El Monumental reabrirá sus puertas el 11 de este mes, a las 20. "Ese día -apunta Feldman- pensamos tirar la casa por la ventana... Como en los tiempos mejores, tendremos una banda de jazz que ofrecerá al público varios temas musicales, y a continuación se proyectará "Mosaico criollo", un film nacional realizado a fines del siglo XIX que fue localizado en 1990 y rescatado y restaurado este año por la Asociación para el Apoyo del Patrimonio Audiovisual y la Cinemateca Nacional, con el aporte del Instituto Nacional de Cine y Artes Audiovisuales."
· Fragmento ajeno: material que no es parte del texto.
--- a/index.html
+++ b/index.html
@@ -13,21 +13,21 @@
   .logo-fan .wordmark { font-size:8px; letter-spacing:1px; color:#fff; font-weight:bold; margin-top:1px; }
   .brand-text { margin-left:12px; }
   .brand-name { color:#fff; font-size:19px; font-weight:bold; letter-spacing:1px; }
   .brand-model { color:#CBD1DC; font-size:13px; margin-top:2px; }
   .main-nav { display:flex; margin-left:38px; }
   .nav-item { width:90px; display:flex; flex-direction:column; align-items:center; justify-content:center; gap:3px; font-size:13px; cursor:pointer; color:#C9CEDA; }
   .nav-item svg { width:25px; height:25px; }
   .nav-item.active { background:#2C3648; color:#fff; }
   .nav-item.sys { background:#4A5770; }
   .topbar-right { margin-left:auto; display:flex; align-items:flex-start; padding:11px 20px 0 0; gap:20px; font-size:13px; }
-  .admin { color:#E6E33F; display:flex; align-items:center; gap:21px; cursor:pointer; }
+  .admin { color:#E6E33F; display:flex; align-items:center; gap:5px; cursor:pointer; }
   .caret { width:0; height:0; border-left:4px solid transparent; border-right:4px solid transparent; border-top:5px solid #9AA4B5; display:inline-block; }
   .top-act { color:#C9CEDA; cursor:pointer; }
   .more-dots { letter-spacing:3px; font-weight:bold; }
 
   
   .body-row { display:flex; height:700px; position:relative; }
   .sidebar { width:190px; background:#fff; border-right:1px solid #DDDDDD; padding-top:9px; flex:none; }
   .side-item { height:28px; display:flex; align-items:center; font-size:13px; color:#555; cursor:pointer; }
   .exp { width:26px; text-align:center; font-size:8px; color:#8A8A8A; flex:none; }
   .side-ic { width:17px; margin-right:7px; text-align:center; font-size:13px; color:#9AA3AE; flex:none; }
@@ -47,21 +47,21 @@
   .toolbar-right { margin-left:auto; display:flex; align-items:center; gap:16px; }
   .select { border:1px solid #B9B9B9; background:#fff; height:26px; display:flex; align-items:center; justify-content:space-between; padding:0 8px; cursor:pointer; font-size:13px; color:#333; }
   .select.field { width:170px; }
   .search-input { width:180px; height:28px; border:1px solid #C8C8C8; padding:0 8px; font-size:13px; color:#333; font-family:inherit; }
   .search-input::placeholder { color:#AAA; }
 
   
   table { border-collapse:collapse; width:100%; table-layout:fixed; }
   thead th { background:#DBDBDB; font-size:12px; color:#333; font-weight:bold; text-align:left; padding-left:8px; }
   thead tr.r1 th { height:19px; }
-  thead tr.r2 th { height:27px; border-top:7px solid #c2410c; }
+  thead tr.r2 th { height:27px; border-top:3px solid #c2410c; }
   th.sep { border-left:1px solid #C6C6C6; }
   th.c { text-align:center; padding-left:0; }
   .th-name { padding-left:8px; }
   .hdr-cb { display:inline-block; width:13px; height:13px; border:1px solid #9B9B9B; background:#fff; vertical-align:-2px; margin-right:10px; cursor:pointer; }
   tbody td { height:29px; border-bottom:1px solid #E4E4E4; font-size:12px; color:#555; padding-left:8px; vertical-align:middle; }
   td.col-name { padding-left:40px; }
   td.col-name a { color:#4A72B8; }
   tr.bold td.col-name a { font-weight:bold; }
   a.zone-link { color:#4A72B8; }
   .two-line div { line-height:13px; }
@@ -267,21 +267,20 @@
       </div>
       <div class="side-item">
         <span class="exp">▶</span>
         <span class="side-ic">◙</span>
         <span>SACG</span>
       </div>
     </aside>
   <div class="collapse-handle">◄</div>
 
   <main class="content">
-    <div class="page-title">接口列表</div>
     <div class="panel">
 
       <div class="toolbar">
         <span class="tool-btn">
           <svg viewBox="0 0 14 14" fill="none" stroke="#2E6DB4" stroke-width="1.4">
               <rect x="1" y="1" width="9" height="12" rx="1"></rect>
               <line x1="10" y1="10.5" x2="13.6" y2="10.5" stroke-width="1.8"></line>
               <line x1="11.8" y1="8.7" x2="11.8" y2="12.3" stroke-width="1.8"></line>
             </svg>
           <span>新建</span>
Feldman recorre con inocultable amor las flamantes instalaciones del Monumental. "Es un sueño hecho realidad -apunta-, un sueño que deseo compartir con todos los que, como yo, siempre creyeron en el cine como un arte de multitudes."
Rica historia
El Monumental posee una historia de melancolía y de memoria. Fue inaugurado con el film norteamericano "Cuatro legionarios" y con los conjuntos musicales Las Aguilas Rusas y la jazz de Paul Wyer. Si bien durante años las películas extranjeras ocuparon su pantalla, los empresarios tuvieron fe en el cine nacional y sus proyecciones se hicieron más frecuentes, por lo que el Monumental fue calificado como "la catedral del cine argentino".
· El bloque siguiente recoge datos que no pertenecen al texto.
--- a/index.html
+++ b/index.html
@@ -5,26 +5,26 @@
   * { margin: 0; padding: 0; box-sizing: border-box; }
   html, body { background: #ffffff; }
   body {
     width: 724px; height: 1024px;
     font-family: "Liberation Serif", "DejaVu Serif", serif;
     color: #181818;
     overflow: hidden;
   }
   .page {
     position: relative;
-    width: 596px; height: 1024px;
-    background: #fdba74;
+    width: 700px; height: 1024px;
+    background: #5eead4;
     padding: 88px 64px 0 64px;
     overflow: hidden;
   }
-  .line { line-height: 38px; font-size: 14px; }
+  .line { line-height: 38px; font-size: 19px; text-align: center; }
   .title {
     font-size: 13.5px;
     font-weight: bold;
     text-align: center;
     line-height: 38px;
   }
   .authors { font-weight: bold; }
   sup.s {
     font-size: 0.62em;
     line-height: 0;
Problemas de importación de films y la escasez de títulos durante la guerra mundial de 1939-45 obligaron al Monumental a presentar espectáculos de radioteatro y, luego, por su escenario transitaron compañías teatrales encabezadas por Florencio Parravicini, Olinda Bozán, Enrique Santos Discépolo, Tania y Luisa Vehil, entre otros prestigiosos intérpretes.
En 1972 la sala fue totalmente renovada, en 1996 se construyó en su subsuelo un cine teatro de quinientas localidades y en 1994 nacieron en su edificio dos salas más.
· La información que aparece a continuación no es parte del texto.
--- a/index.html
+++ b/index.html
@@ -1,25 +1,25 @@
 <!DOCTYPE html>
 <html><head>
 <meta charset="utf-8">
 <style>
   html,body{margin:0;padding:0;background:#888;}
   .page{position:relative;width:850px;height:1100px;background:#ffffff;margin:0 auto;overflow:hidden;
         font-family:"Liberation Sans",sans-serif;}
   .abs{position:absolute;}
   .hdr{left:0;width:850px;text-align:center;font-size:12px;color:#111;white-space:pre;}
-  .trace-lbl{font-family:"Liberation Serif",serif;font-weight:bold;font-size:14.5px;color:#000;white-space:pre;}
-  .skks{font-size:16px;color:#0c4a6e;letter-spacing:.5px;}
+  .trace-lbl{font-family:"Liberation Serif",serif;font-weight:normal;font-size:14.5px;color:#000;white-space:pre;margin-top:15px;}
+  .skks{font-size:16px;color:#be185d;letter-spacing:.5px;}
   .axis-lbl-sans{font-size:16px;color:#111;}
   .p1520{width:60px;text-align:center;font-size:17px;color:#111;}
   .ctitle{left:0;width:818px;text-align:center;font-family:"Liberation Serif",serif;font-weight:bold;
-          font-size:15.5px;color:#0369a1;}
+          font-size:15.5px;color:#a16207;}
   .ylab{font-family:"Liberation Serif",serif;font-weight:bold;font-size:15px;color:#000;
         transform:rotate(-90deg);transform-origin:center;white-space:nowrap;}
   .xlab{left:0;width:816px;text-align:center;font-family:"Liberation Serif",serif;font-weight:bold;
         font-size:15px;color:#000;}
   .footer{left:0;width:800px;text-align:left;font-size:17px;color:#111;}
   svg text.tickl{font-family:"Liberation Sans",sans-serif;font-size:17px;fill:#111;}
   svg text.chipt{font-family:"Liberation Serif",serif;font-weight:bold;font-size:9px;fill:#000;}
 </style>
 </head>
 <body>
Pero la crisis ya estaba llevándose muchos cines. Así desaparecieron el Iguazú, el Concord, el Select Lavalle, el Biarritz, el Suipacha, el Sarmiento, el Alfa, el Paramount, el Ambassador, el París, el Cineplex, el Luxor y algún otro que se pierde en la memoria. A ellos se sumó, el año pasado, el Monumental.
Pero este último resurge, renovado. "Y resurge -enfatiza Feldman- como viva constancia de que no todo es negativo cuando hay voluntad y audacia empresarial."
Sala con gran capacidad
Una sala con lugar para mil personas, como tendrá la principal de las cuatro del nuevo Monumental, constituye toda una rareza para los tiempos que corren en materia de exhibición cinematográfica.
Hace muchos años, era normal que los cines fueran verdaderos estadios masivos. En el primigenio Monumental, de la década del 30, entraban 1800 espectadores. Pero con los años la tendencia comenzó a inclinarse hacia el lado de las salas más pequeñas, con la idea de que en el mismo edificio se ofrecieran al público distintas propuestas, satisfaciendo expectativas disímiles y asegurando que todos los minicines pudieran estar razonablemente llenos.
Por ejemplo, la sala más grande de un complejo como el que el Village tiene en el barrio de Recoleta cuenta con 470 butacas, y las restantes disminuyen el número hasta llegar a poco más de cien localidades. Lo mismo sucede con el resto de los cines de los shoppings, que son los que en estos momentos atrae -por su confort, su diseño y la posibilidad de llevarse el pochoclo y la gaseosa al asiento- a la mayoría de la gente.
Con sus cuatro salas (una de 1000, otra de 480 y dos de 200 localidades), el Monumental quedará de este modo entre las más grandes, superada sólo por unas pocas, como el América.